Learning and participating in conversations about things that effect not only students but ultimately
everyone, all of us left with a plan on how we’re going to fight against racism, sexism, and militarization when we go back to our schools. As I left the workshops I felt inspired and I knew that we weren’t just talking but that we were going to make real change, and really that’s the whole point, isn’t it?
******
New faces. Good conversation with lots of struggle. Some older faces still struggling with communist ideas, inching closer to joining the Party. Lot of good questions from people totally new to communism to people who have been thinking about communism for a while. Good responses from a variety of comrades, though some a little too wordy.

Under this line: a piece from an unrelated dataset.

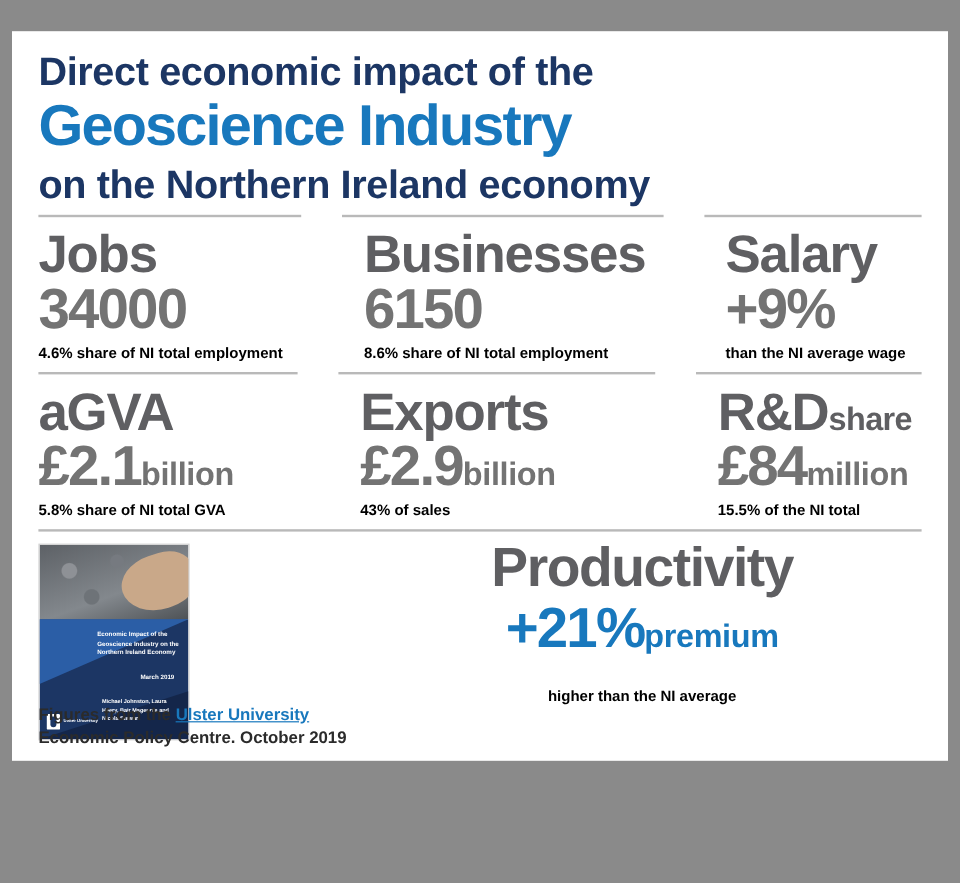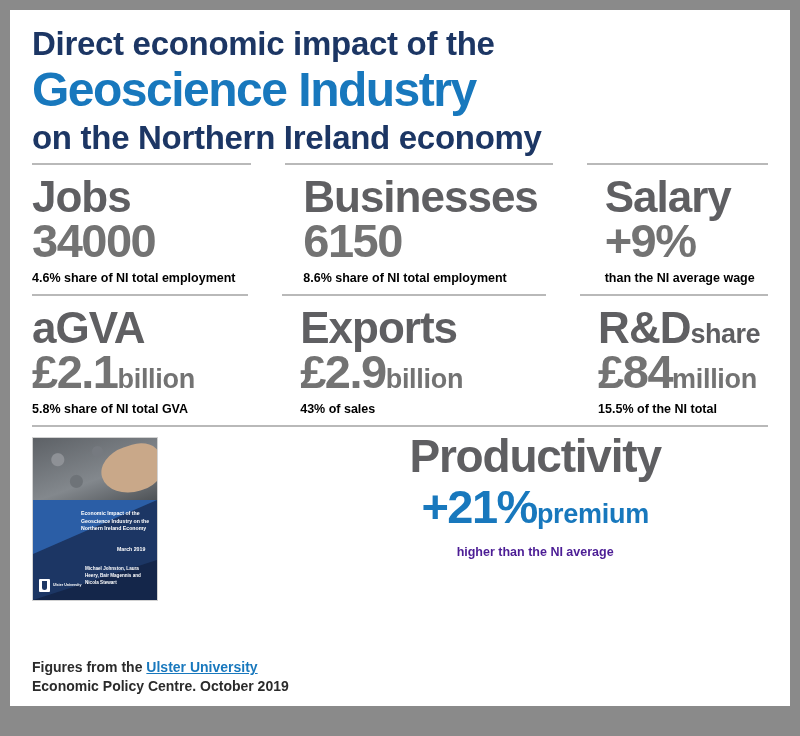"Direct economic impact of the" .infographic { height: 696px -> 608px; top: 10px -> 26px }
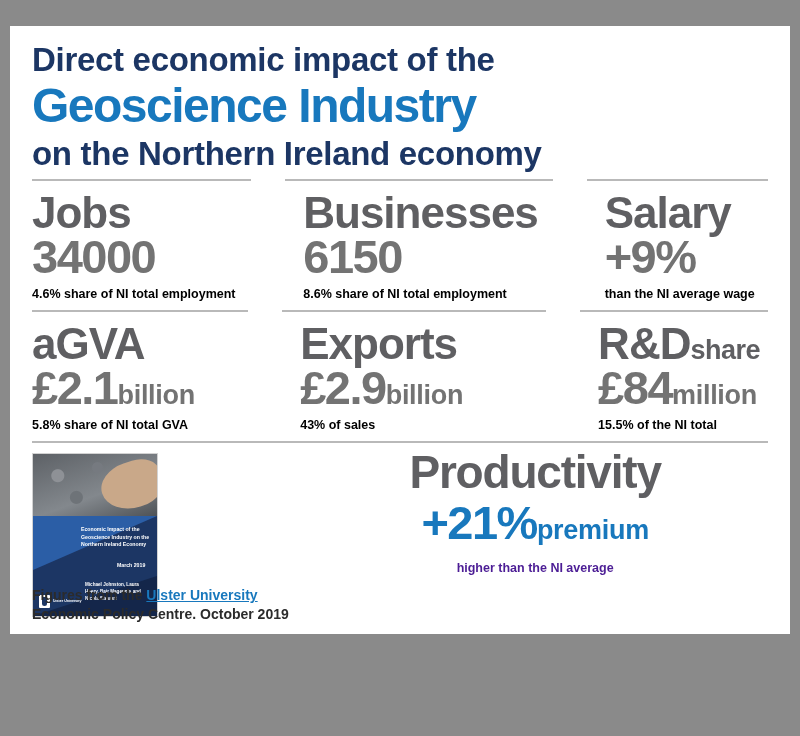"higher than the NI average" .prod-note { color: #4c1d95 -> #000000; margin-top: 14px -> 26px }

Reform is still pervasive. We got to be in it to win it, but winning is communism. Let’s sharpen the fight to make revolution primary.
******
It was an enlivening and inspiring experience. It was great to see many young comrades share not only their anger toward the present system but also their hope/desire to see a new world, a communist world, come into being. It is very easy to get caught up in our own problems; although these problems are not nothing (what with the current crisis of capitalism!). It is great to interact with other working people who share your plight — and your hopes for a future devoid of war, racism, borders, classes, etc. All in all, I am leaving the conference extremely satisfied, and already looking forward to the next one!
******
It was a good experience to hear different ideas and different viewpoints on racism and sexism. I was glad to learn more about PLP and find out how to fight the system.
******
The general line of the Party lives in the particular thoughts and actions of our members and our friends. This conference brought me together with many young comrades and many more students just looking into communism and PLP. This was profoundly refreshing and enriching to my own understanding of our line. Our future is in capable hands.
******
This conference was successful in my point of view. When working in a group of diverse characters, you tend to learn multiple points on a specific subject. Each individual idea comes together to give you a collective understanding and a broader picture. In each workshop, every group member raised arguable questions and provided details to support their case. It was helpful listening and discussing with everyone, in the sense of it providing more information and a clearer understanding of communism and PLP’s goals. I would encourage more people to attend every conference!
******
The Saturday morning opening session included a great poem “The Same,” by Langston Hughes, written during his best days of commitment to communism. I was pleased and inspired by the passion and political astuteness of the keynote speech by our Party’s leader of college student organizing, a position she should really stick with for at least five more years, preferably ten — to nurture the growth of many more communist campus organizers.
In the workshops, as everywhere, we learn from experience, and some of our first-time workshop leaders will undoubtedly know how to better engage all participants, especially those who are new or shy. We should work harder to win young people and their parents to seeing the importance of building the communist movement because they believe it’s important to do so.